Work instruction: In the entries below, find the line containing "font-size: 23px ->" and the line containing "background: #bef264 ->". Copy those two lines and everything between them exactly, without the pictures.

Data under study:
━━━

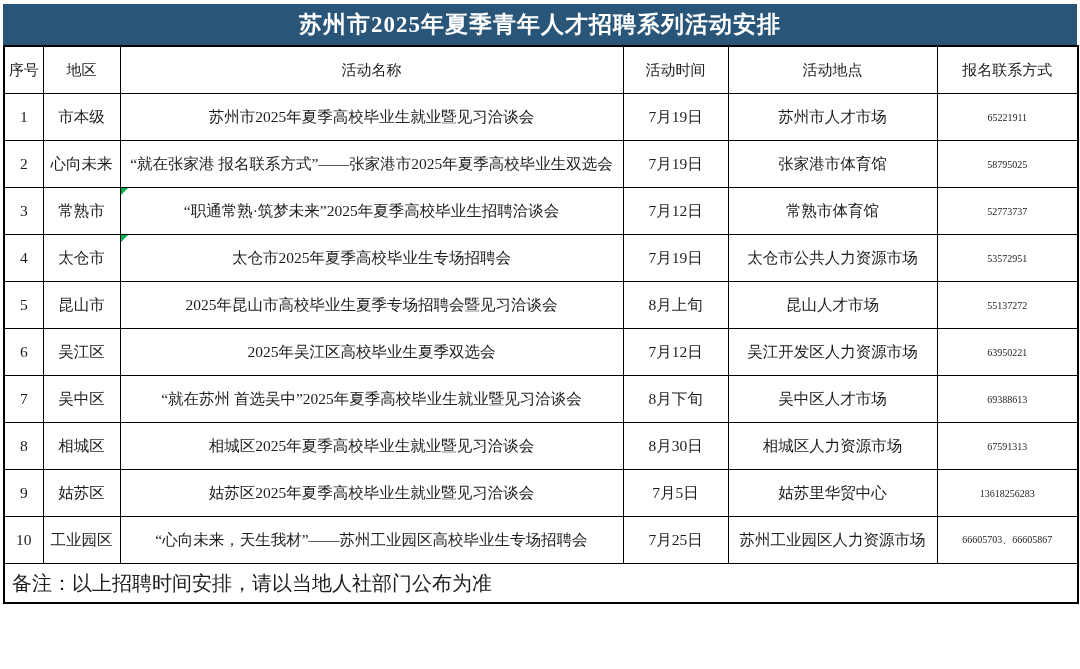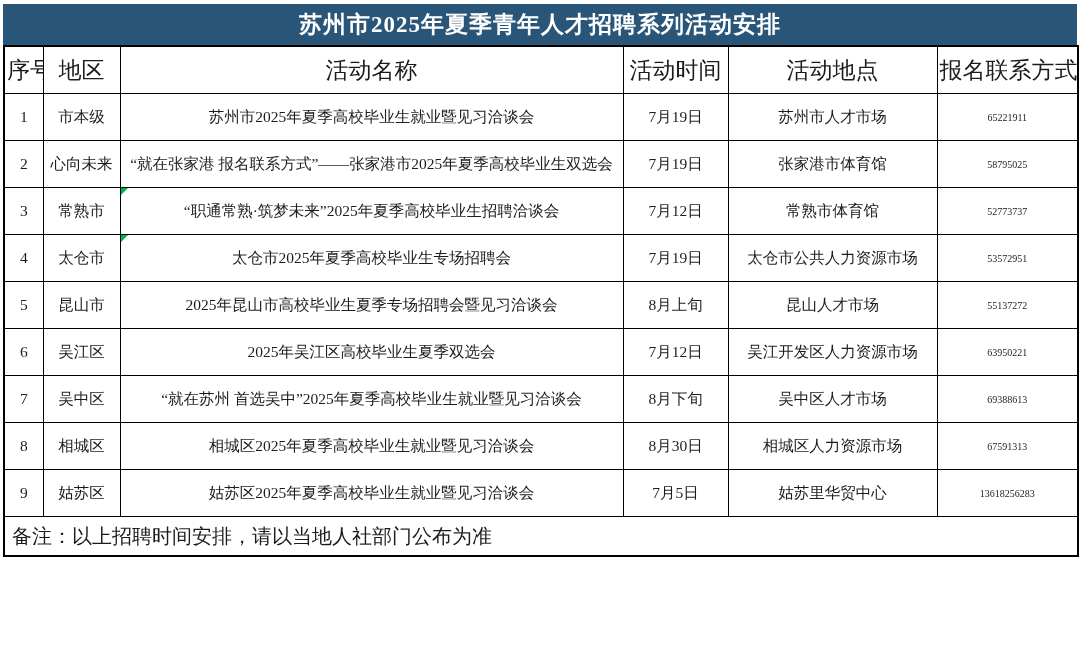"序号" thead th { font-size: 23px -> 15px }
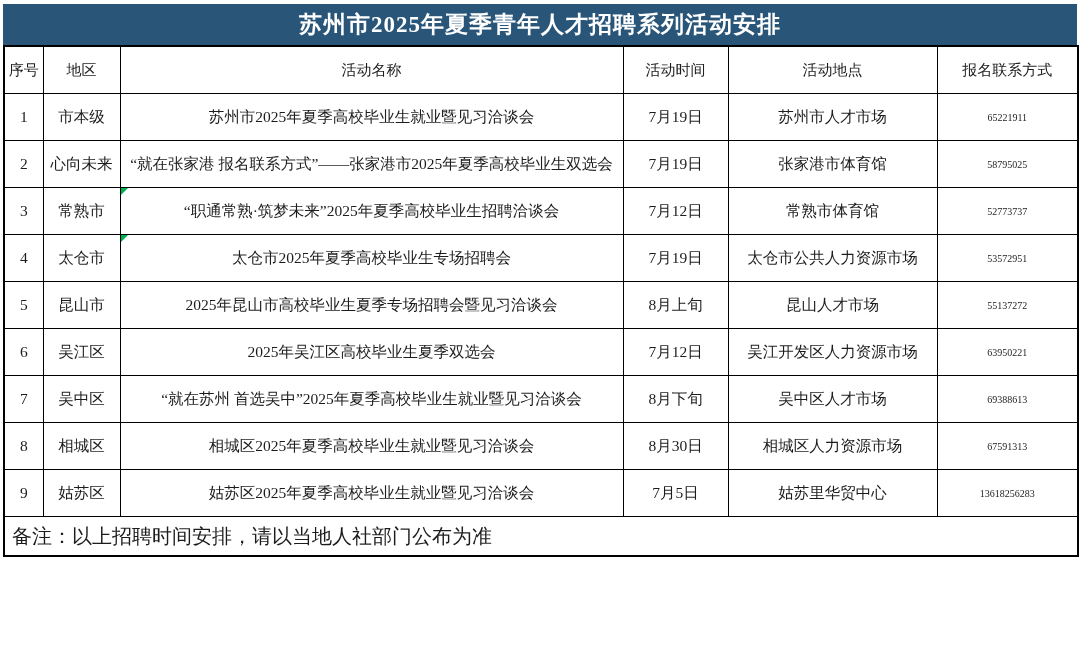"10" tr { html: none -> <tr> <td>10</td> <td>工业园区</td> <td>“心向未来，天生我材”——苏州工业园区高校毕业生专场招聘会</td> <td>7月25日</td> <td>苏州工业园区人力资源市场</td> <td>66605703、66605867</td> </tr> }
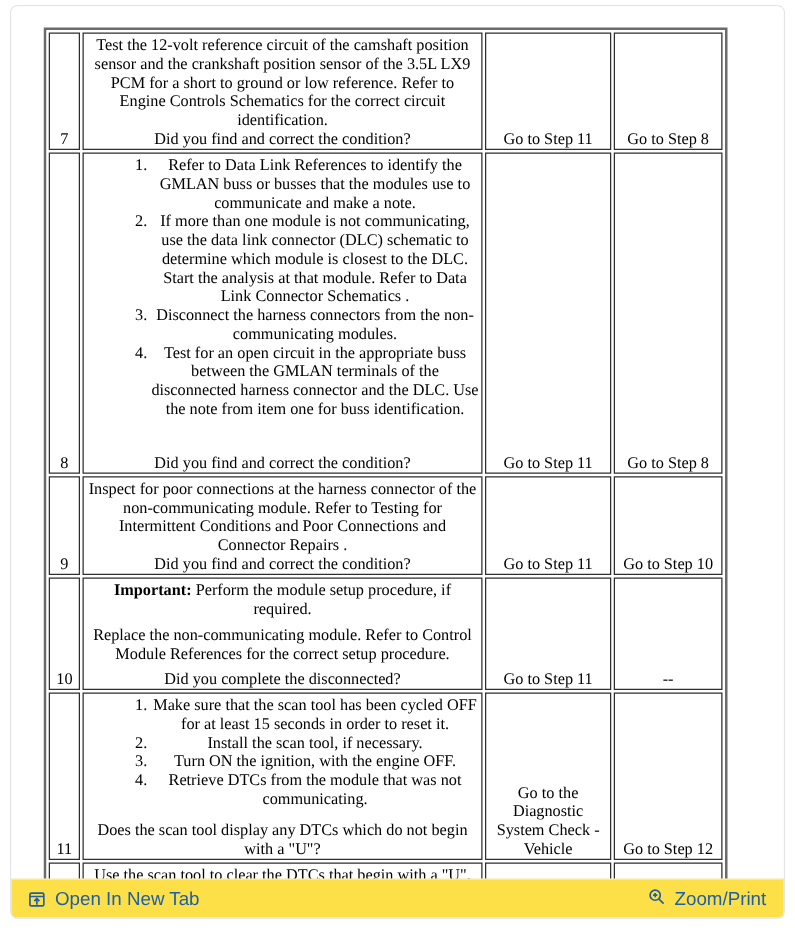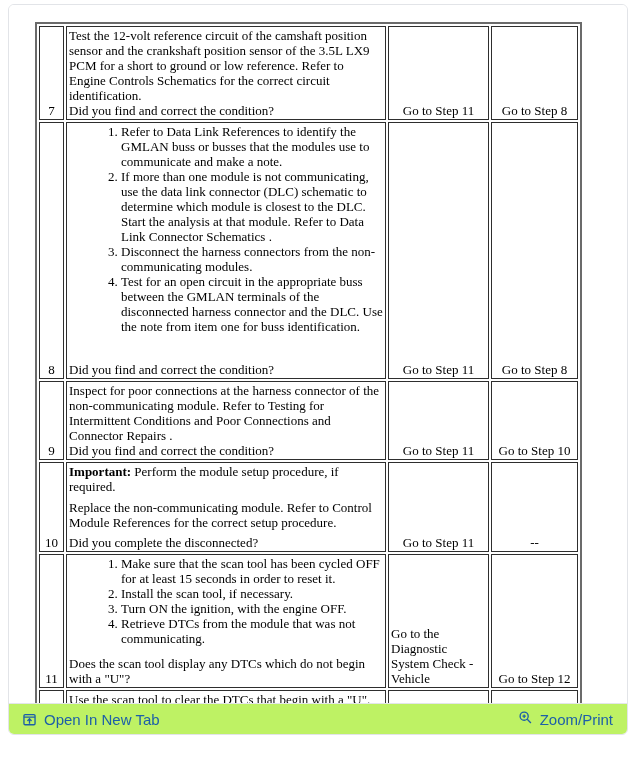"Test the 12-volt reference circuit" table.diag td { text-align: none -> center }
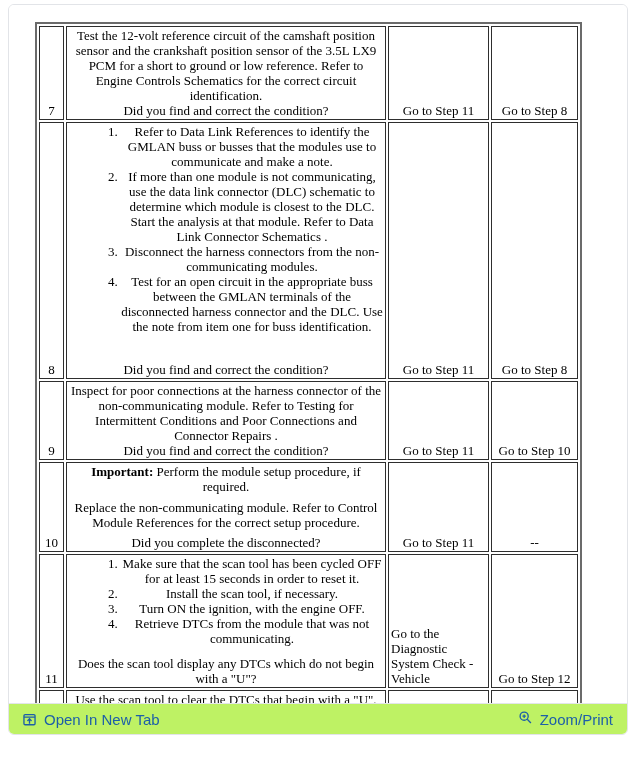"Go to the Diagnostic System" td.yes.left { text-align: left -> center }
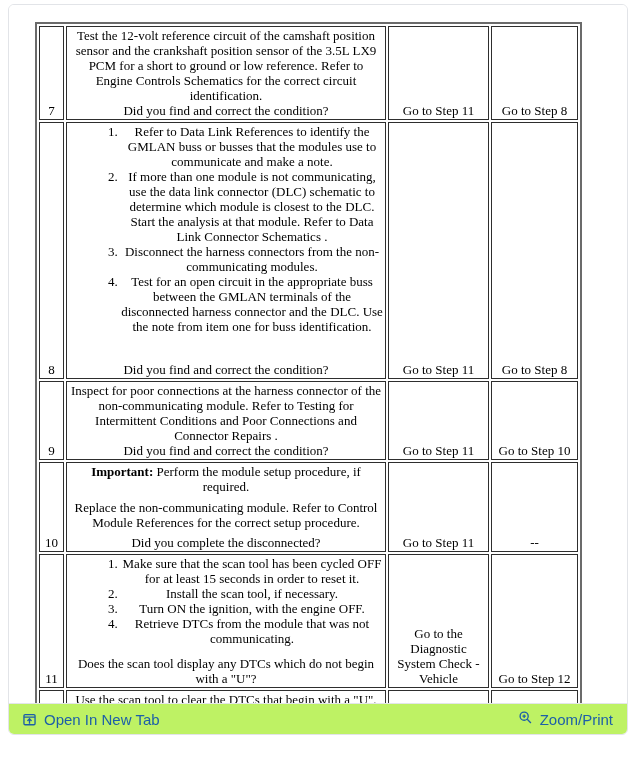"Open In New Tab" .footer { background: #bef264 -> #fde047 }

━━━

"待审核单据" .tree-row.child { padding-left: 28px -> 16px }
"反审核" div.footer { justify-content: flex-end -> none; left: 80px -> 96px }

━━━

Answer for the task:
"序号" thead th { font-size: 23px -> 15px }
"10" tr { html: none -> <tr> <td>10</td> <td>工业园区</td> <td>“心向未来，天生我材”——苏州工业园区高校毕业生专场招聘会</td> <td>7月25日</td> <td>苏州工业园区人力资源市场</td> <td>66605703、66605867</td> </tr> }
"Test the 12-volt reference circuit" table.diag td { text-align: none -> center }
"Go to the Diagnostic System" td.yes.left { text-align: left -> center }
"Open In New Tab" .footer { background: #bef264 -> #fde047 }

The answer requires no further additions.